Des bruits plutôt flatteurs précèdent déjà des films. A la Quinzaine des Réalisateurs celui de Marco Bellocchio : Fais de beaux rêves. Le metteur en scène italien avait provoqué une tempête quand il a adapté Diable au corps il y a prés de trente ans, œuvre jugée scandaleuse. Et celui de Pablo Larrain, évocation de la vie de Pablo Neruda, poète, romancier, prix  Nobel, mais aussi figure politique proche du président Salvador Allende. Pas mal d'éloges aussi sur le travail de Pédro Almodovar en compétition avec Julieta, sujet qu'il aime, rapports mère et fille conflictuels. Une jeune fille efface totalement sa mère de sa vie comme si elle n'avait jamais existé ni compté pour elle. Julieta est le vingtième long métrage de Pédro Almodovar et le sixième en compétition au festival de Cannes. Un même sujet ou presque retient l'attention dans Mal de Pierres de Nicole Garcia, en compétition. Par amour pour un homme une jeune femme quitte ses parents et décide de s'enfuir loin avec lui sans laisser d'adresse. Nicole Garcia, l'Oranaise, elle-même actrice, dirige dans cette histoire Marion Cotillard et Louis Garrel. Espérant une troisième Palme d'or après Rosetta en 1999 et L'Enfant en 2005, les frères Dardenne reviennent avec La Fille Inconnue, triste histoire d'une jeune femme médecin qui refuse son aide à une personne qui meurt.

En 1967, la Cour Suprême américaine a pris une décision historique, un jugement qui déclare anticonstitutionnelle toute loi interdisant les mariages entre Noirs et Blancs aux Etats Unis. C'est le sujet de Loving de Jeff Nichols, en compétition : en 1958,un couple mixte a été forcé de s'exiler de l'Etat de Virginie où la loi risquait d'annuler leur union. Le Lauréat de la Palme d'or 2006 Le Vent se lève, l'Anglais Ken Loach a filmé encore l'Angleterre des laissés-pour-compte dans son nouveau long métrage Daniel Blake, en compétition. Ken Loach a déjà été treize fois en compétition au festival de Cannes. Record absolu.



Venu de Récife (Brésil) Mendoça Filho dénonce dans Aquarius la mafia des promoteurs immobiliers, et Brillante Mendoza fait le récit des affrontements à Manille (Philippines) entre les trafiquants de drogue et la police dans Ma Rose. Tous deux en compétition aussi. Le dernier film sélectionné Forushade est aussi le septième long métrage de l'Iranien Ashghar Farhadi, l'auteur de La Séparation, Ours d'or au festival de Berlin.
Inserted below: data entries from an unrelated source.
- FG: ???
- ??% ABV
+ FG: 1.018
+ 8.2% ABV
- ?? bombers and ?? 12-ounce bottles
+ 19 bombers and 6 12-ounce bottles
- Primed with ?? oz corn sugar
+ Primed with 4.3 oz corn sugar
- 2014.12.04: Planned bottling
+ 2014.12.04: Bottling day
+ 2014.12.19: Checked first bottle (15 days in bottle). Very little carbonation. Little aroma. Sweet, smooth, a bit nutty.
Pour Forushade, le dossier de presse indique qu'il s'agit de l'histoire d'un jeune couple de Téhéran en proie aux malaises de la vie et qui soudain craque, voit son existence se dérégler.



 


Azzedine Mabrouki

Africiné Magazine, Alger

pour Images Francophones

en collaboration avec Africultures

 






Image : Sadek et Gérard Depardieu, dans une scène du film Tour de France de  Rachid Djaïdani (Quinzaine des Réalisateurs 2016)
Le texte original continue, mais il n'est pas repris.